Jadis dans le siècle des fables,
Et du tems qu’il étoit des sirènes, des sphinx,
Centaures et choses semblables,
Vivoit aussi messire linx,
L’argus des animaux, dont la perçante vûë
Ne trouva jamais rien d’obscur :
Tandis que l’œil du jour perce à peine la nuë,
Le sien perce au travers d’un mur.
Un de ces animaux, tapi sous un branchage,
(car ils étoient chasseurs de leur métier)
Se tenoit à l’affût, attendoit le gibier,
Préparant ses dents à l’ouvrage.
Notre Argus apperçoit une taupe en son trou.
Ah ! Lui dit-il ; que je te plains ma mie !

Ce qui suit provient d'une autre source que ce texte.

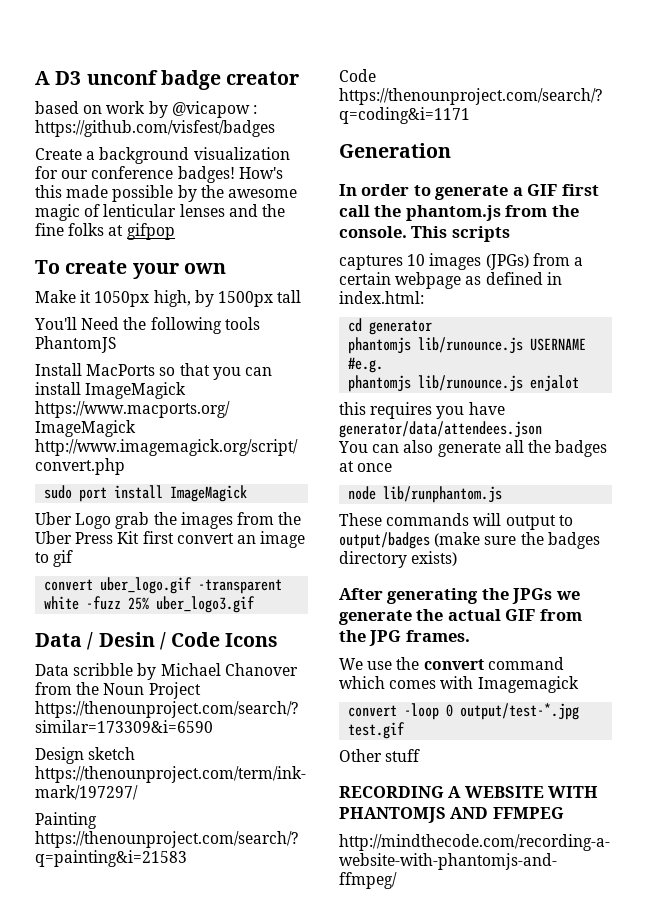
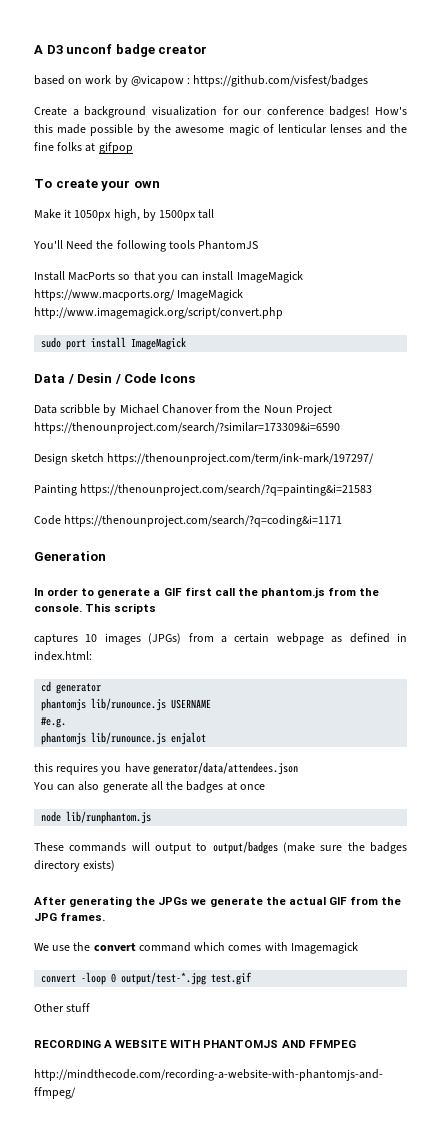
- Uber Logo grab the images from the Uber Press Kit first convert an image to gif
- convert uber_logo.gif -transparent white -fuzz 25% uber_logo3.gif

Pauvre animal que fais-tu de la vie ?
Tu n’as point d’yeux ; Jupiter étoit fou
Quand il te fit de cette sorte.
Pourquoi t’ôter le jour qui doit tout éclairer !
Tu fais fort bien de t’enterrer ;
Je te tiens plus d’à moitié morte ;
Et ce seroit faveur que de te dévorer.
Pardonnez-moi, lui dit la dame ;
Je sens fort bien que je vis tout-à-fait.
Je n’ai point d’yeux ; est-ce un sujet
D’accuser Jupiter ? Croyez-m’en sur mon âme,
Il a bien fait ce qu’il a fait.
A-t-il besoin qu’on le conseille ?
Il m’a donné de sa grâce une oreille
Qui vaut des yeux, et qui me sert autant.
Tenez, par exemple, elle entend
Derrièrevous un bruit qui vous menace ;
Je crains pour vous quelque disgrâce,
Fuyez. Dame taupe entendoit
La corde d’un arc qu’on bandoit.
La flèche part, et l’atteinte mortelle
Envoya notre Argus dans la nuit éternelle.
Mépriseurs indiscrets, vous n’y connoissez rien ;
Les dons sont partagés, et chacun a le sien.
- Antoine Houdar (ou Houdart) de la Motte- 1672 – 1731, Le Lynx et la Taupe.